I stare at Adam’s number on the front of his business card. I ran by his escape room on Garnet Avenue this a.m. And maybe every morning I’ve had off since Comic-Con. It looks legit. I mean, it is a door between a dispensary and a bar. The stark white lettering looks nice against the dark green paint of the door, and the transom window above is clean.

I thought about showing up with Gwen some random night, but Gwen with the fire-engine red hair and larger-than-life personality matches too easily to the Poison Hemlock at Comic-Con. And from my searches on IG, Poison Hemlock and Catstrike were seen everywhere together. Connecting the costumes would be too easy if I show up with her.

I could go alone, or better yet, I could show up with my mom. No one sees a twentysomething when she goes anywhere with her mom. It’s like acknowledging that anyone could be that pathetic is too painful. People actively repress the experience for you. Even while you’re standing right there.

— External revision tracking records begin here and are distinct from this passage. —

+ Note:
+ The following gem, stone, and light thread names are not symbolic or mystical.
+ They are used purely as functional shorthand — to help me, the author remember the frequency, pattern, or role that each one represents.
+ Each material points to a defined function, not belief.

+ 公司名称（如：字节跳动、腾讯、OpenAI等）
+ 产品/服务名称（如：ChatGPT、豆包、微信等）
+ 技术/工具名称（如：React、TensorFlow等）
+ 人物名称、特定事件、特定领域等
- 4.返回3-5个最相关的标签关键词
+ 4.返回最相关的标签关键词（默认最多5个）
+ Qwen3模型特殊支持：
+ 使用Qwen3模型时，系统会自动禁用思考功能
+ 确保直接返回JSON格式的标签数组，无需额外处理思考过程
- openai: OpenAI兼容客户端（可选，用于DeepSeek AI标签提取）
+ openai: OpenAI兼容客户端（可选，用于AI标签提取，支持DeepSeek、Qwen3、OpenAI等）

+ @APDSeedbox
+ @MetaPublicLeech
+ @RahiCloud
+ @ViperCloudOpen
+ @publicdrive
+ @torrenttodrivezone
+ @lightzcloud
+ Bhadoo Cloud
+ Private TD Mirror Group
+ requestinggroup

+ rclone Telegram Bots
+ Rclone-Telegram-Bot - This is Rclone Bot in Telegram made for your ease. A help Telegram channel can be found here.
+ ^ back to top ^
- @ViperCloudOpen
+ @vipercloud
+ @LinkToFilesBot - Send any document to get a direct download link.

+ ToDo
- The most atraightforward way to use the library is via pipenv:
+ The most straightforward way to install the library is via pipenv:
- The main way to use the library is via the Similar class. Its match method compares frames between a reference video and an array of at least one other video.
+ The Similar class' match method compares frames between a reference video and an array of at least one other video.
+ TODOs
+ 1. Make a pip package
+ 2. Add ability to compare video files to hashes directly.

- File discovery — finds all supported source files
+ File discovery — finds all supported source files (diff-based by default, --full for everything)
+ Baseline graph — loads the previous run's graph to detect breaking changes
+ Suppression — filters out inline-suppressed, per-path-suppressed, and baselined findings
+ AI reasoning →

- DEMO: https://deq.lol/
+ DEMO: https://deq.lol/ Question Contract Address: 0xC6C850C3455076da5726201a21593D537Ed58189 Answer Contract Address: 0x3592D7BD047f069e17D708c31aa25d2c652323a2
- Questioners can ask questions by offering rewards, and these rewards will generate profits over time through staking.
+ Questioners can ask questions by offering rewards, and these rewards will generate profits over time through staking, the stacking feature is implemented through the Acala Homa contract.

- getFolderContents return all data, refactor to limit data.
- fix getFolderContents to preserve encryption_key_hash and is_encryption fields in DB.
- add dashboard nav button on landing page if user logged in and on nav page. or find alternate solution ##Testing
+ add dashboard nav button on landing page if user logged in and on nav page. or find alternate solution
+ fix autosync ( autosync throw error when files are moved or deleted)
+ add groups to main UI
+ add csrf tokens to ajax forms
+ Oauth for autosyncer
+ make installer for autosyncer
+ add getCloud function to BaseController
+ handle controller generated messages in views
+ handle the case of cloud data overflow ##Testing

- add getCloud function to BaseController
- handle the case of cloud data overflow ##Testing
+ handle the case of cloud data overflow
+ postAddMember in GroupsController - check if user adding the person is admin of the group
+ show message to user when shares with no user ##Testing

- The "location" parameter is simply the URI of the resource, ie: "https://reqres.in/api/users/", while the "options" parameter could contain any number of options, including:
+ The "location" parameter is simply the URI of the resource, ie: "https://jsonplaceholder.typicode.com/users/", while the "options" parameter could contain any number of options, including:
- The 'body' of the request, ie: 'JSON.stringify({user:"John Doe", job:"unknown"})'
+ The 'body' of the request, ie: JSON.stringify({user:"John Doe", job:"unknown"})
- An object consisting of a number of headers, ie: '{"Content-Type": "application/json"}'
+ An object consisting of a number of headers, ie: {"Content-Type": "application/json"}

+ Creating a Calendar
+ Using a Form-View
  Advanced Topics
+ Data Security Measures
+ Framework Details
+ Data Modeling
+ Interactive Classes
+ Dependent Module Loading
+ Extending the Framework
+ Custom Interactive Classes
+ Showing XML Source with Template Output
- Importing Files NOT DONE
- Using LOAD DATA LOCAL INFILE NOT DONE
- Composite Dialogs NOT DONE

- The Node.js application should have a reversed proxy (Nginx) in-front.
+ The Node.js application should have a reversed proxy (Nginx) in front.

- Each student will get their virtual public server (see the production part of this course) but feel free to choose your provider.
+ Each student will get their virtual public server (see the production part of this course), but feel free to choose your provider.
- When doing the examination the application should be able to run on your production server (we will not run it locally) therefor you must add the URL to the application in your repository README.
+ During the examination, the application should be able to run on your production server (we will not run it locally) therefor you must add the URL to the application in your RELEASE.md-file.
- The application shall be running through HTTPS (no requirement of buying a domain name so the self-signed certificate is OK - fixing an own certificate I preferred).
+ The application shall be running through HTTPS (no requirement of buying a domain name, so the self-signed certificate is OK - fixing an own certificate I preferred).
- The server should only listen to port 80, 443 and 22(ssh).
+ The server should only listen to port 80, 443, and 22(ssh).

After snooping on Adam’s website, it is clear I am not going to be showing up at all on the customer end. Holy burning wads of cash, Nightbat. Who has $$$ they can just drop on an escape room? Not me. Every penny of my gym paycheck is put toward student loans, credit cards, and my phone bill.

If I want $843 for a three-credit class this fall, plus book and gas money, I need a side hustle.

I turn the card over and over. If I did this… if I cosplayed every weekend at Superhero Escapes, I could pay for a semester’s worth of civics books in one weekend. That’s what Stacey said. I mean, yeah, civics. Not talking STEM majors, but still. If I did this, I could pay for Open University classes. I could pay for books, and for Lyfts and Ubers to class, and photocopies at the student union when my phone dies, rather than just begging them off of nice boys. I might even be able to pay for a new pair of Asics.

If I cosplay every weekend, I might actually have a second chance at a real life. Not some sad, pathetic, limp-noodle life that involves living in my mom’s home office, trying to outrun my demons, and scrolling through Daniel’s IG feed in the middle of the night.

Although, last night I was scrolling through Adam’s. Interestingly, he hasn’t posted any of the pictures that he took with me at Comic-Con. It doesn’t bug me. I just want to know why he posted pictures of himself with other cosplayers and not me.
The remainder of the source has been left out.